Durante a pandemia de Covid-19, a digitalização da educação mundial se tornou uma solução emergencial para garantir a continuidade do ensino. No entanto, essa transição acelerada expôs lacunas graves na proteção de dados de crianças e adolescentes.

Esse cenário levou a Autoridade Nacional de Proteção de Dados (ANPD) a instaurar, em maio de 2023, o procedimento nº 00261.001328/2023-77 em face de plataformas de ensino. A investigação foi motivada pelo relatório “Como eles ousam espiar minha privacidade?”, publicado pela Human Rights Watch

[1] [1]  HUMAN RIGHTS WATCH. “How Dare They Peep into My Private Life?”. Disponível em: https://www.hrw.org/report/2022/05/25/how-dare-they-peep-my-private-life/childrens-rights-violations-governments. Acesso em: 9 mar. 2025.

. O estudo analisou 163 plataformas educacionais em 49 países e revelou que 89% delas coletavam e compartilhavam dados de estudantes com terceiros, muitas vezes para fins publicitários.

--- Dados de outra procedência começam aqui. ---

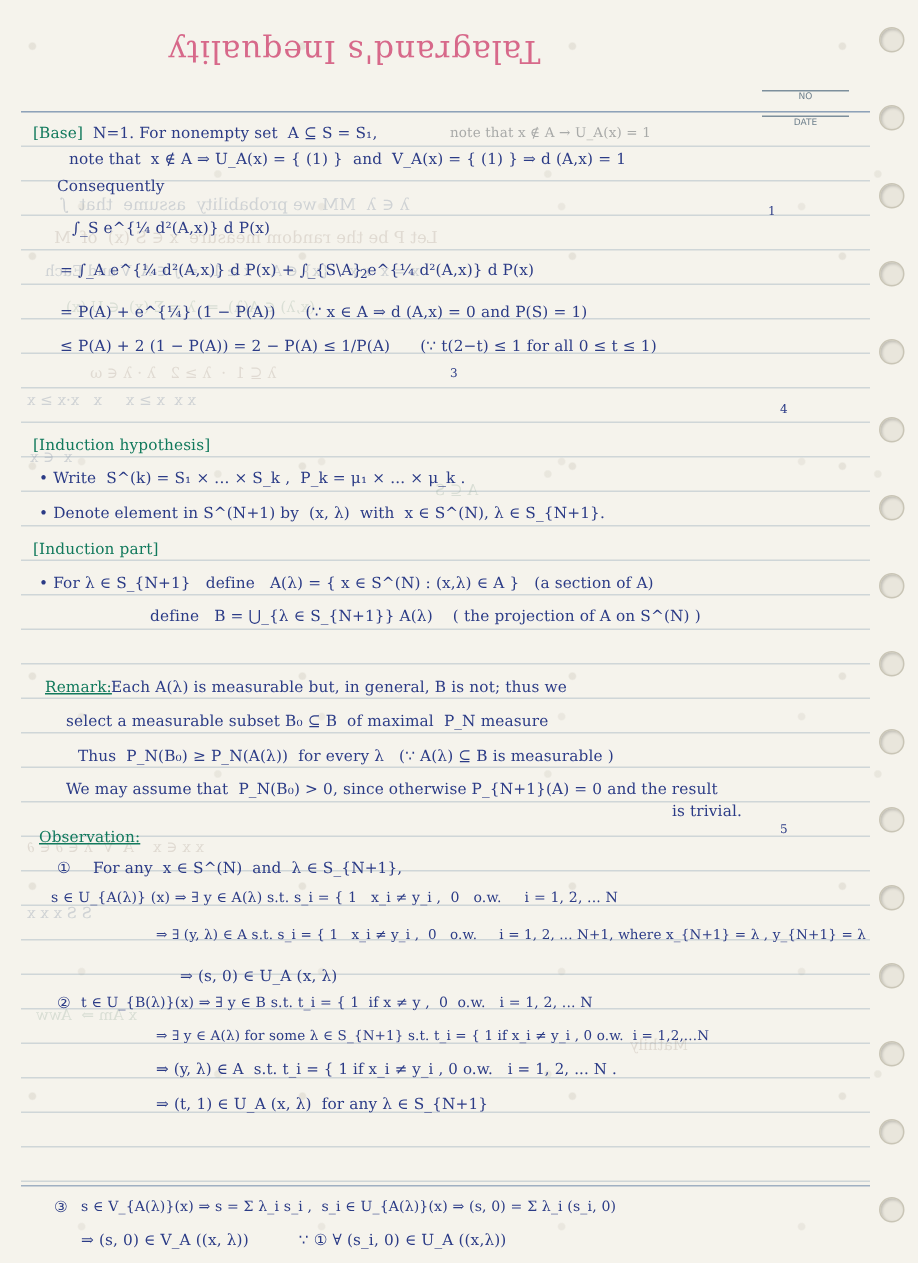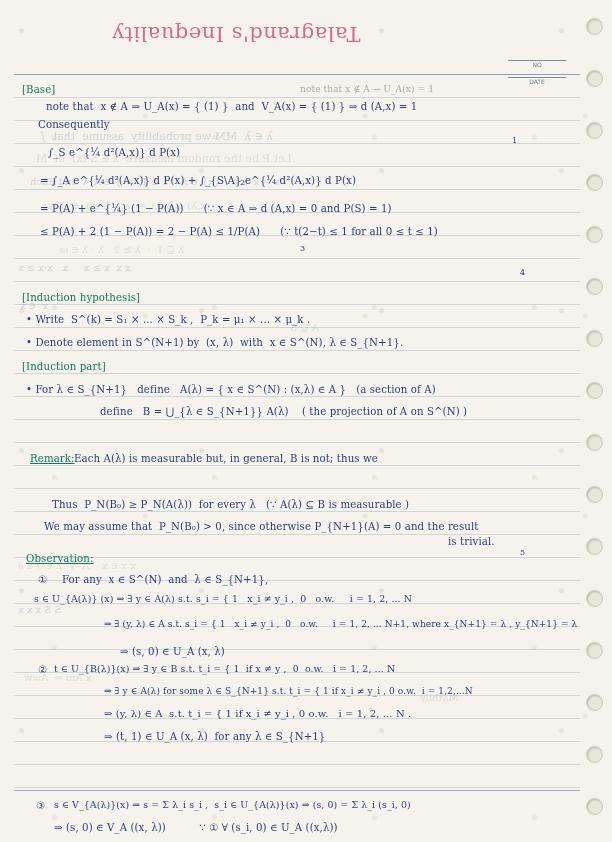"N=1. For nonempty set A" div.hw { html: none -> <div>N=1. For nonempty set A ⊆ S = S₁,</div> }
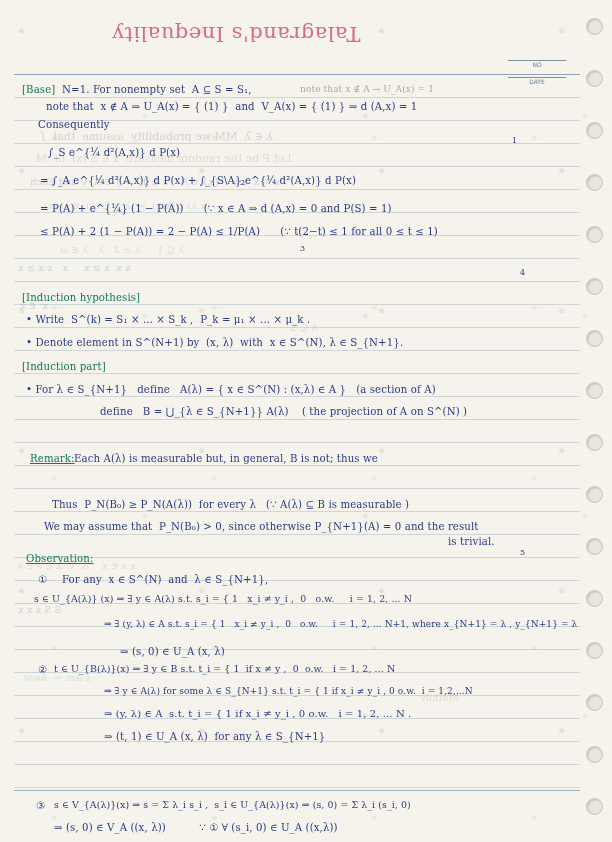"select a measurable subset B₀" div.hw { html: none -> <div>select a measurable subset B₀ ⊆ B of maximal P_N measure</div> }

No Brasil, sete plataformas de recursos digitais adaptativos para o ensino e aprendizagem, que haviam sido recomendadas pelos Estados de São Paulo e Minas Gerais durante a Pandemia, foram identificadas como violadoras das normas de proteção de dados: Estude em Casa, Centro de Mídias da Educação de São Paulo, Descomplica, Escola Mais, Explicaê, Manga High e Stoodi. Destas instituições, cinco celebraram contratos de doação com a Secretaria de Educação do Estado de São Paulo na primeira metade de 2020, com o objetivo de fornecer, a mais de um milhão de alunos da rede estadual, acesso aos serviços de aprendizagem oferecidos pelas plataformas.

Contudo, observou-se que tais contratos não continham cláusulas sobre proteção de dados pessoais, o que facilitou a exploração comercial dos dados obtidos por rastreadores (cookies), violando os princípios da finalidade e adequação previstos na LGPD, bem como à norma jurídica de proibição de tratamento de dados pessoais de crianças e adolescentes além das atividades estritamente necessárias do art. 14, § 4º da LGPD. Ou seja, essas práticas extrapolavam o escopo educacional (a atividade estritamente necessária), violando a privacidade e a proteção de dados de crianças e adolescentes.​

As práticas abusivas identificadas pela Human Rights Watch e denunciadas à ANPD envolviam monitoramento da navegação dos estudantes, rastreamento de localização e acesso a listas de contatos telefônicos. Além disso, essas plataformas permitiam a criação de perfis comportamentais dos usuários, que eram utilizados para segmentação de anúncios personalizados e para prever comportamentos futuros. Essas condutas extrapolam o escopo educacional e representam violação dos direitos fundamentais, como o direito à privacidade e proteção de dados pessoais. Isso é agravado no contexto da infância e adolescência, onde a vulnerabilidade desses indivíduos exige um nível elevado de proteção, conforme estabelecido pela LGPD. Essas condutas não só infringem as normas legais, mas também comprometem a segurança e o bem-estar dos alunos, expondo-os a riscos de manipulação e exploração comercial.

Em setembro de 2023, a Data Privacy Brasil solicitou sua participação como terceiro interessado no procedimento instaurado pela ANPD. O pedido foi aceito posteriormente, permitindo que a organização contribuísse formalmente para o debate e análise do caso​.

Dando continuidade a essa atuação, em 13 de março de 2025, a Data Privacy Brasil protocolou uma contribuição como amicus curiae, fruto da parceria com a Katholieke Universiteit Leuven Centre for IT and IP Law (CiTiP – Bélgica). A pesquisadora e pós-doutoranda Elora Fernandes, do CiTiP, desempenhou um papel crucial na elaboração do Estudo Técnico-Jurídico que embasa essa contribuição.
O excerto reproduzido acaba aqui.